Rio de Janeiro. Cientistas identificaram pela primeira vez um indivíduo que é um híbrido de duas espécies humanas arcaicas que dividiram a Terra com os humanos modernos (Homo sapiens) até cerca de 30 mil anos atrás.
Conhecidas como “neandertais” e “denisovans”, essas populações se espalharam pela Eurásia dezenas de milhares de anos antes de nossos ancestrais diretos saírem da África, sendo que a primeira se concentrou no oeste do continente e a segunda, só recentemente descoberta a partir de restos encontrados em uma caverna na região de Denisova, na Sibéria, mais ao leste.
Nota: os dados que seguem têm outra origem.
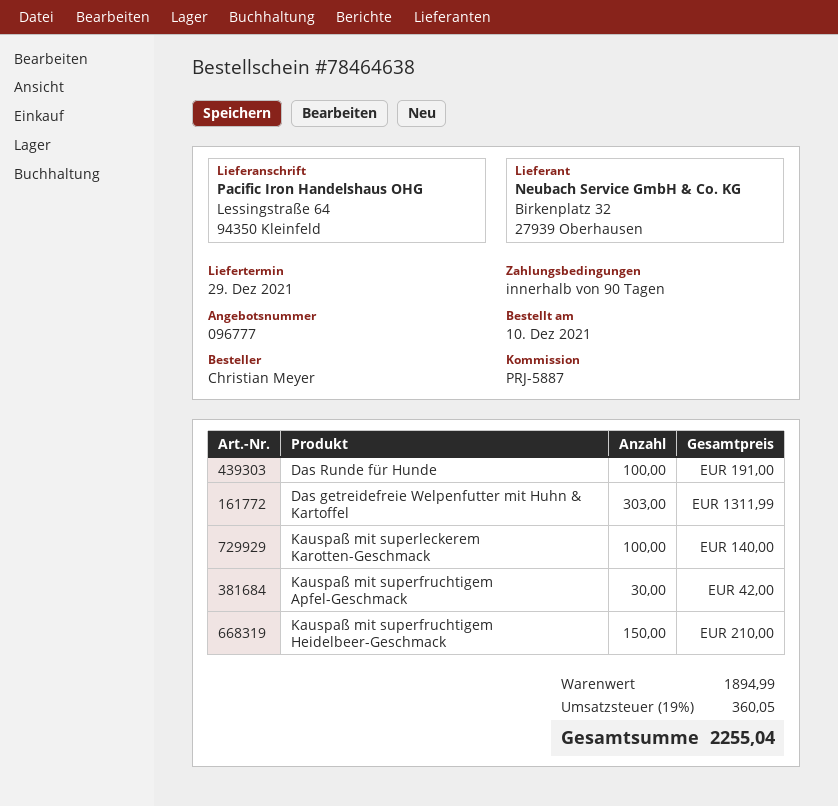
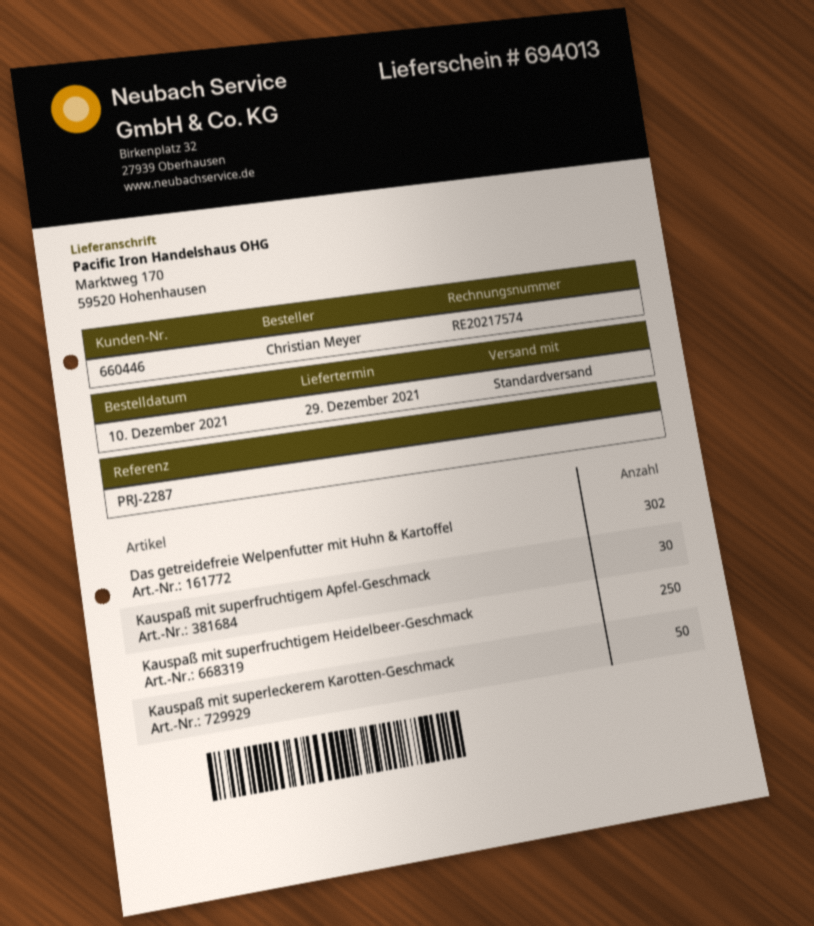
reference: PRJ-5887 -> PRJ-2287
ship to: Lessingstraße 64, 94350 Kleinfeld -> Marktweg 170, 59520 Hohenhausen
Das Runde für Hunde: 100 -> none
Das getreidefreie Welpenfutter mit Huhn & Kartoffel: 303 -> 302
Kauspaß mit superleckerem Karotten-Geschmack: 100 -> 50
Kauspaß mit superfruchtigem Heidelbeer-Geschmack: 150 -> 250

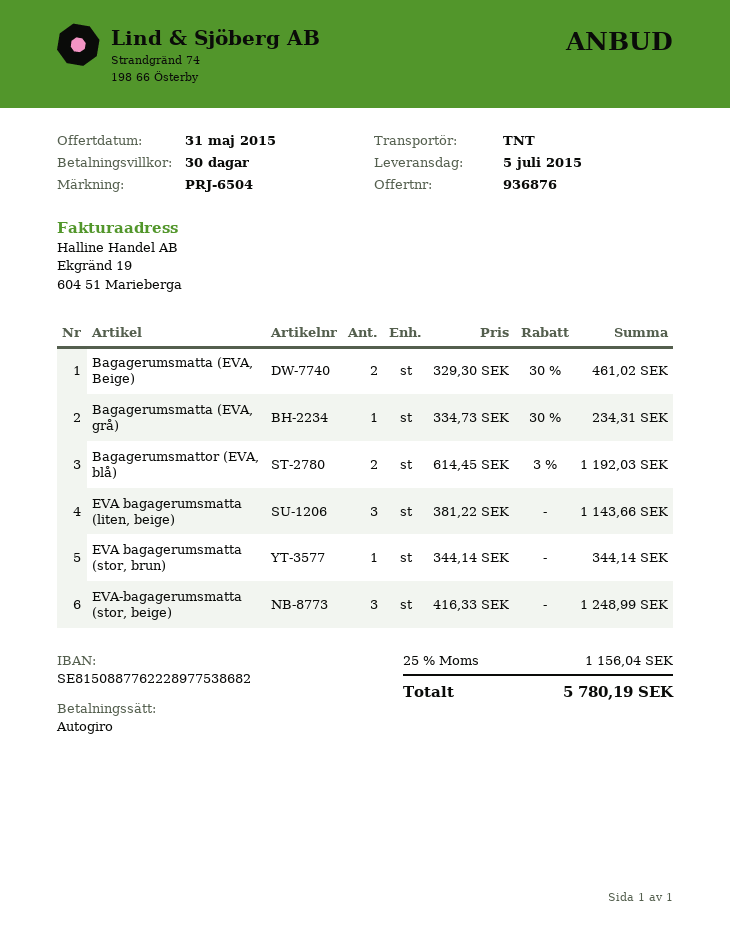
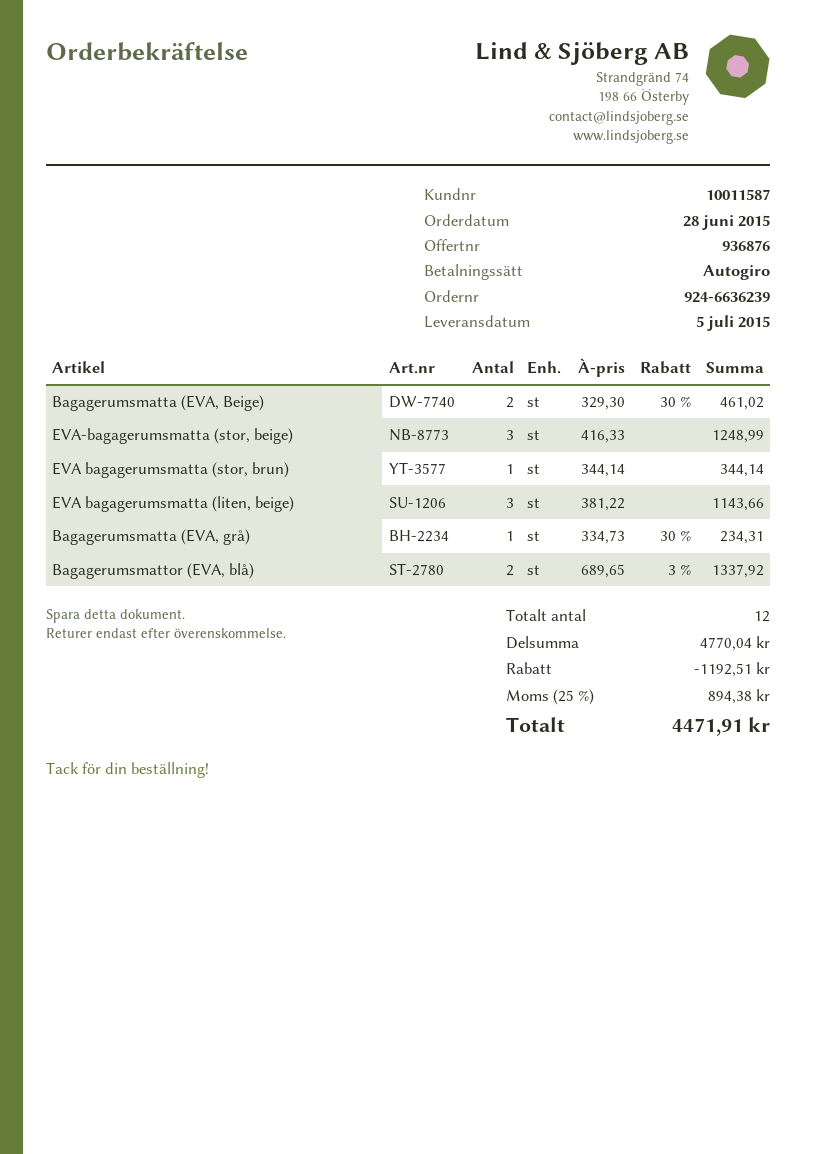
Bagagerumsmattor (EVA, blå): 2 x 614.45 - 3% = 1192.03 -> 2 x 689.65 - 3% = 1337.92
discount: none -> 1192.51
tax: 25% = 1156.04 -> 25% = 894.38
total: 5780.19 -> 4471.91

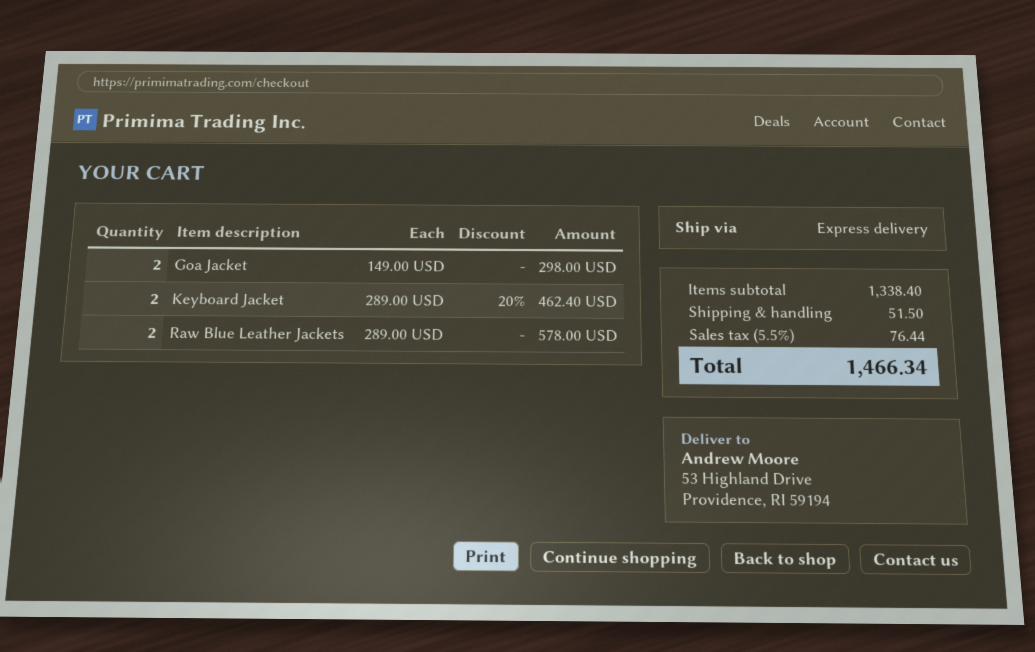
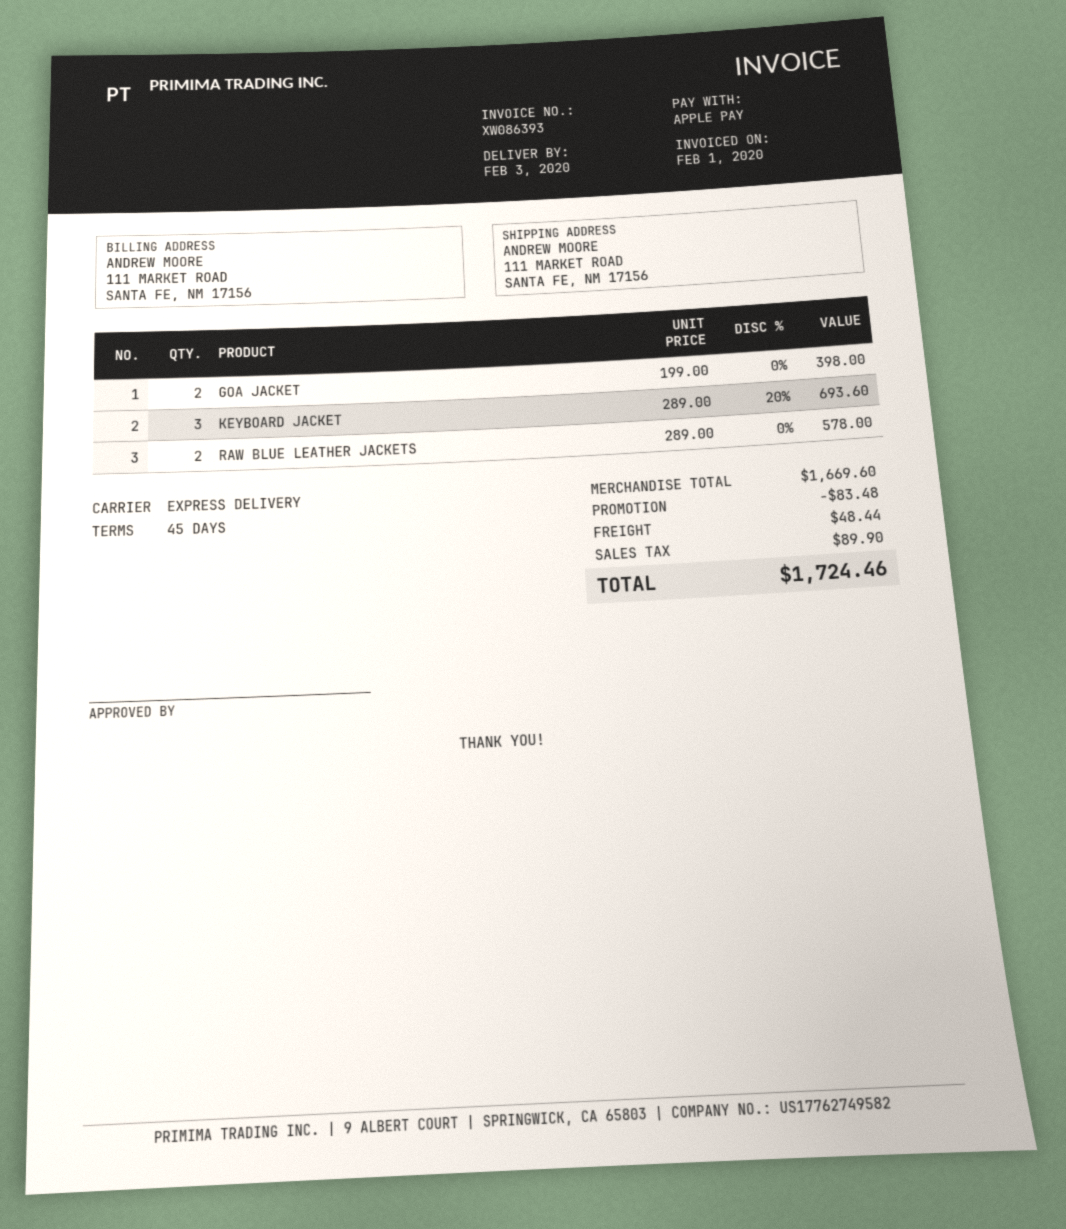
ship to: 53 Highland Drive, Providence, RI 59194 -> 111 MARKET ROAD, SANTA FE, NM 17156
Goa Jacket: 2 x 149.00 = 298.00 -> 2 x 199.00 = 398.00
Keyboard Jacket: 2 x 289.00 - 20% = 462.40 -> 3 x 289.00 - 20% = 693.60
subtotal: 1338.40 -> 1669.60
discount: none -> 83.48
shipping: 51.50 -> 48.44
tax: 76.44 -> 89.90
total: 1466.34 -> 1724.46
Análise de DNA, no entanto, indica que ao menos um dos indivíduos da caverna de Denisova, na atual Rússia, tinha mãe neandertal e pai denisovan, confirmando suspeita dos cientistas de que as duas espécies se encontraram e se miscigenaram com certa frequência na pré-história.
O genoma, de uma garota com idade estimada em 13 anos na época de sua morte, há cerca de 90 mil anos, foi sequenciado a partir de amostras colhidas de um único osso longo achado na caverna por cientistas russos, em 2012, e levado para investigação pela equipe liderada por Svante Pääbo, no Instituto Max Planck para Antropologia Evolucionária em Leipzig, na Alemanha.
“Sabíamos a partir de estudos prévios que os neandertais e denisovans deviam ter tido filhos juntos ocasionalmente, mas nunca pensei que teríamos sorte o bastante de achar uma prole real dos dois grupos, foi algo incrível”, destaca Viviane Slon, pesquisadora do instituto alemão e uma das primeiras autoras de artigo sobre a descoberta, publicado nesta quarta-feira (22) na prestigiada revista científica “Nature”.
Genoma. “Assim, com apenas um genoma pudemos detectar múltiplas instâncias de interação entre os neandertais e os denisovans”, resume Benjamin Vernot, também pesquisador do Instituto Max Planck para Antropologia Evolucionária e coautor do estudo na “Nature”.
Diante disso, reforça Pääbo, é de se imaginar que a miscigenação entre neandertais e denisovans era mais frequente do que se pensava. “É extremamente notável termos encontrado esta criança neandertal-denisovan entre apenas uns poucos indivíduos arcaicos cujos genomas já foram sequenciados. Os neandertais e denisovans podem não ter tido muitas oportunidades de se encontrarem, mas, quando se encontraram, devem ter se cruzado frequentemente, muito mais do que pensávamos antes”, comemora o pesquisador.
Genética
Herança. Os Homo sapiens coexistiram com várias outras espécies humanas arcaicas e se misturaram com muitas delas, o que deixou uma herança genética de proporções significativas.
Achado ajuda a entender fluxo das espécies pela ‘Eurásia’
Rio de Janeiro. A descoberta vai ajudar os pesquisadores a entender a movimentação das espécies pela Eurásia. Ele vai permitir obter informações sobre a cronologia da movimentação de ambas as espécies pelo continente. O DNA mostrou que a mãe da menina era geneticamente mais parecida com neandertais que viveram mais ao oeste do que integrantes da espécie que habitavam há mais tempo a região da caverna, indicando que os neandertais migraram de um lado para outro da Eurásia muito antes de seu completo desaparecimento.
Já o pai denisovan teve pelo menos um ancestral também neandertal muito mais longe em sua árvore genealógica, entre 300 e 600 gerações antes de ter nascido, indicando que os grupos já tinham se encontrado outra vez muito tempo antes.